_Assignment_. Write out the records below from the first line through the line containing "background: #b91c1c ->", leaving out any pictures.
╭─ Dataset records
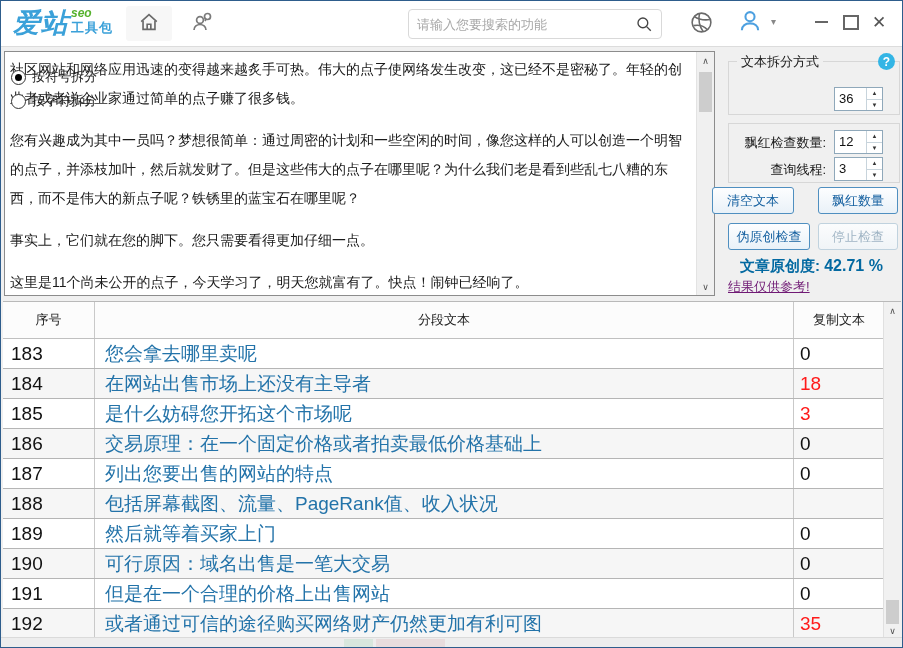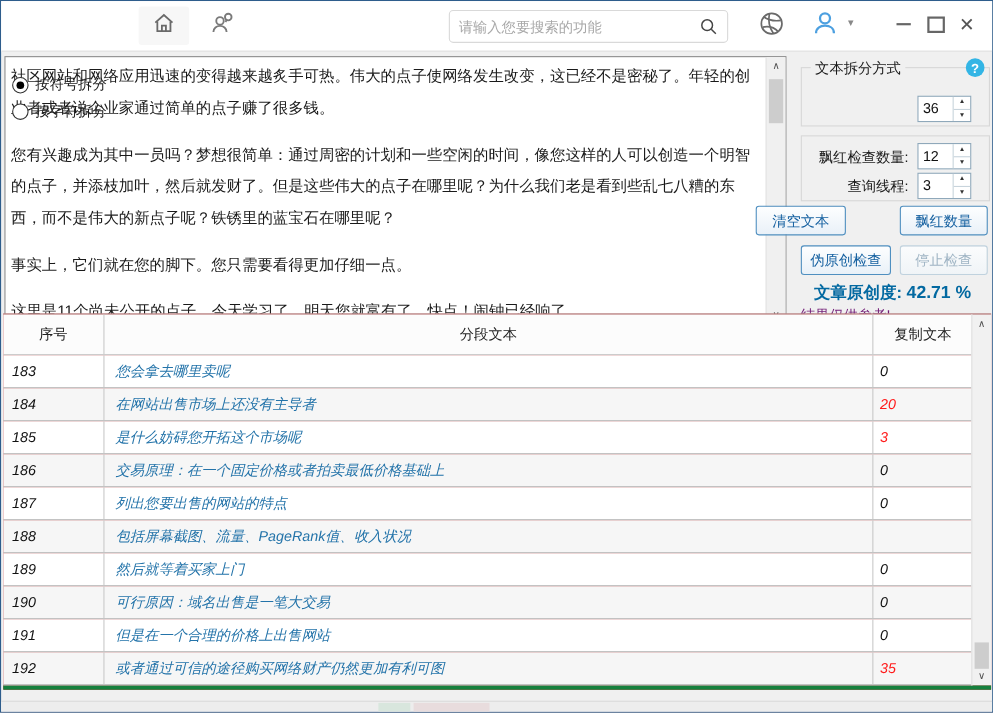"爱站" div { html: none -> <div> <span>爱站</span> <span> <span>seo</span> <span>工具包</span> </span> </div> }
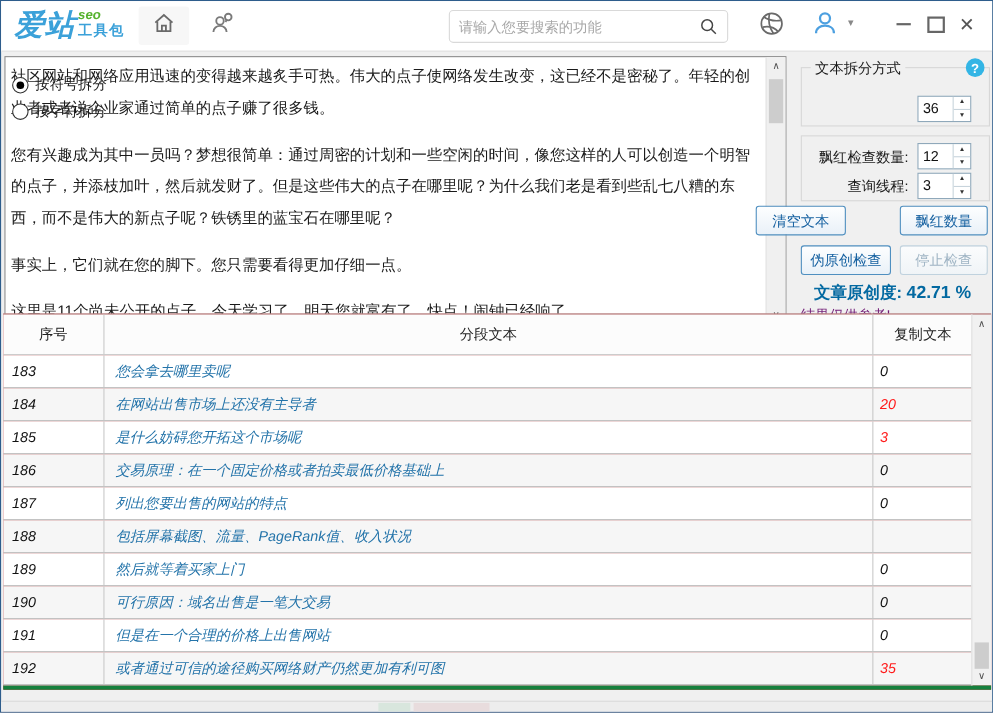"清空文本" button.blue-btn { left: 686px -> 711px }
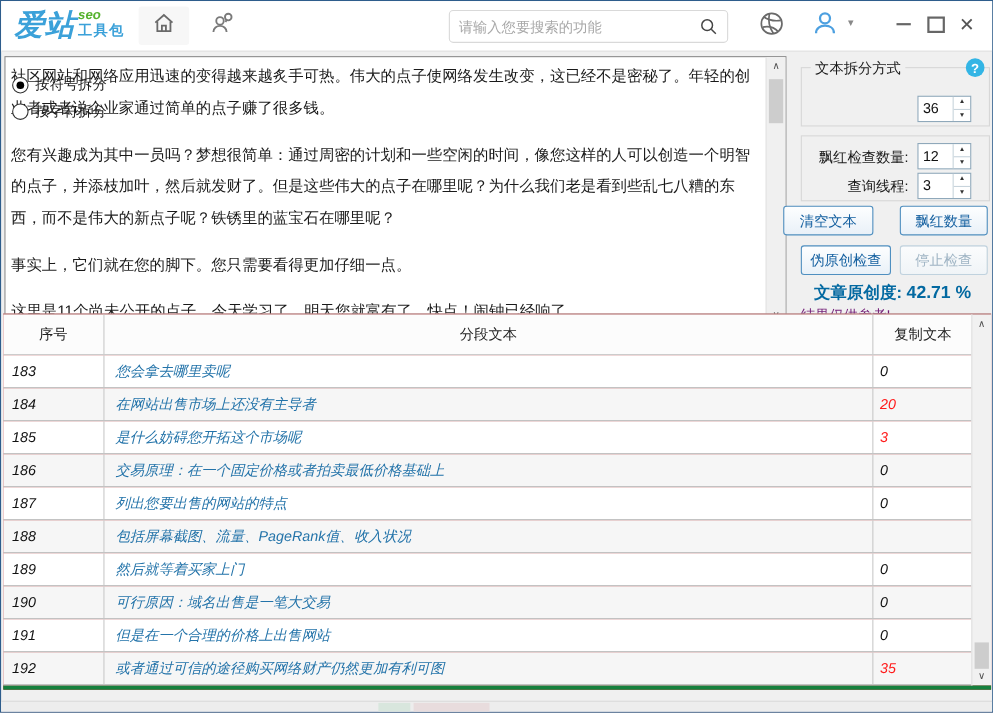"序号" #table { background: #b91c1c -> #a3a3a3; top: 284px -> 300px }
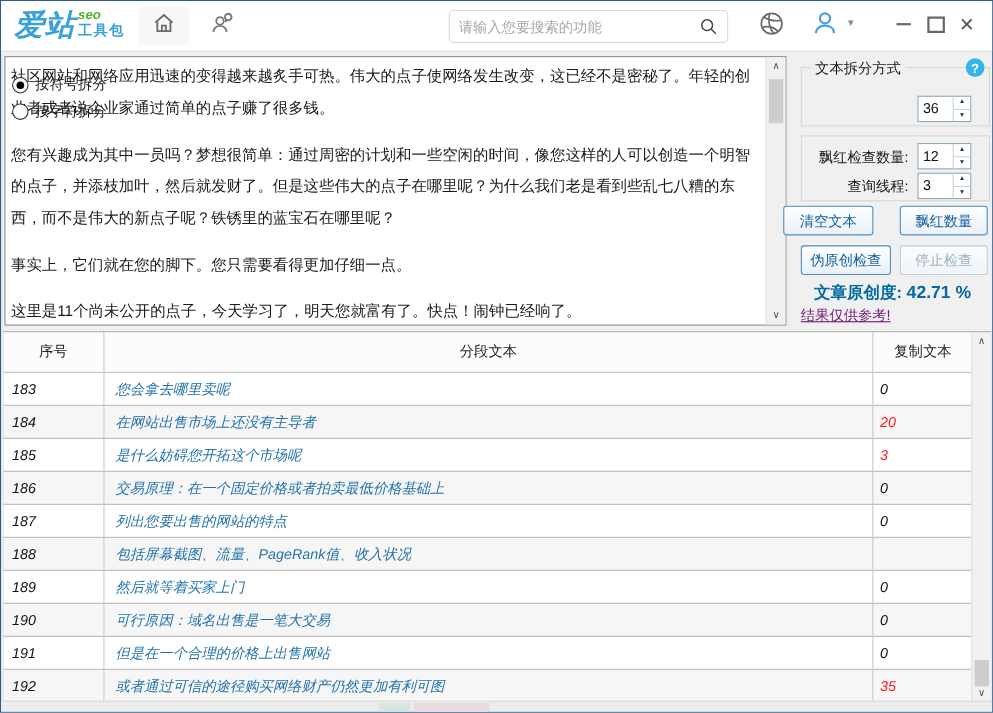"183" .tc { font-size: 13px -> 19px; font-style: italic -> none }
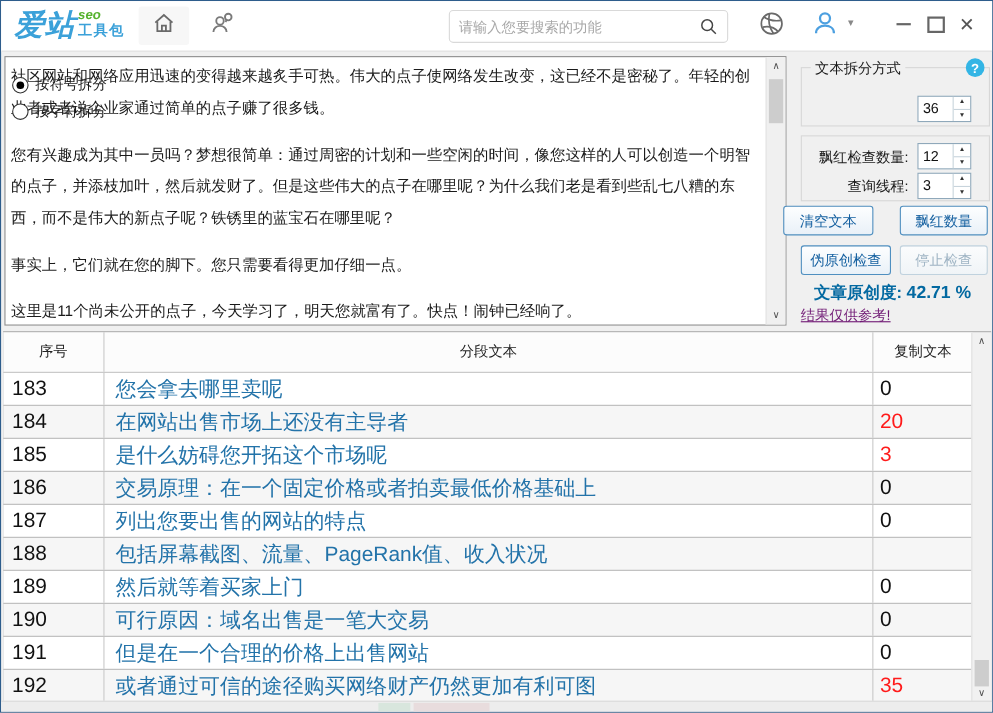"20" div.tc { text: 20 -> 18 }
╰─
_Problem solution_.
"爱站" div { html: none -> <div> <span>爱站</span> <span> <span>seo</span> <span>工具包</span> </span> </div> }
"清空文本" button.blue-btn { left: 686px -> 711px }
"序号" #table { background: #b91c1c -> #a3a3a3; top: 284px -> 300px }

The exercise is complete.